:: WHAT THE TASK REQUIRES ::
Nothing but the lines from the one containing "Silver Executive: 4" to the end of the data should be returned, each exactly as written.

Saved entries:
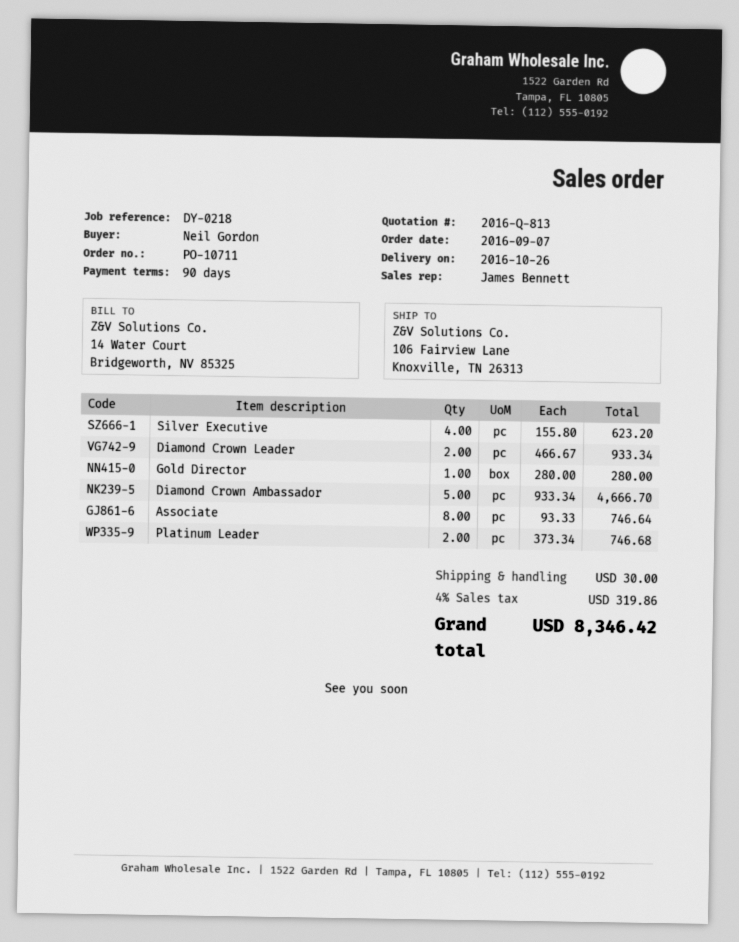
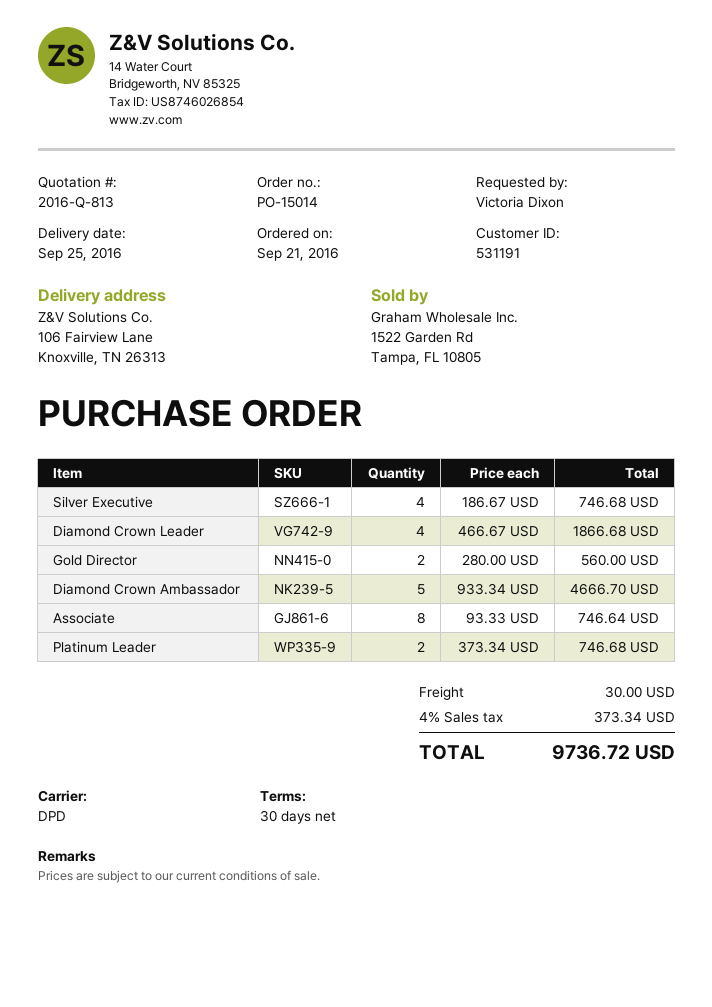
order number: PO-10711 -> PO-15014
order date: 2016-09-07 -> 2016-09-21
delivery date: 2016-10-26 -> 2016-09-25
payment terms: 90 days -> 30 days
ordered by: Neil Gordon -> Victoria Dixon
Silver Executive: 4 x 155.80 = 623.20 -> 4 x 186.67 = 746.68
Diamond Crown Leader: 2 x 466.67 = 933.34 -> 4 x 466.67 = 1866.68
Gold Director: 1 x 280.00 = 280.00 -> 2 x 280.00 = 560.00
tax: 4% = 319.86 -> 4% = 373.34
total: 8346.42 -> 9736.72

:: WRITTEN REPLY ::
Silver Executive: 4 x 155.80 = 623.20 -> 4 x 186.67 = 746.68
Diamond Crown Leader: 2 x 466.67 = 933.34 -> 4 x 466.67 = 1866.68
Gold Director: 1 x 280.00 = 280.00 -> 2 x 280.00 = 560.00
tax: 4% = 319.86 -> 4% = 373.34
total: 8346.42 -> 9736.72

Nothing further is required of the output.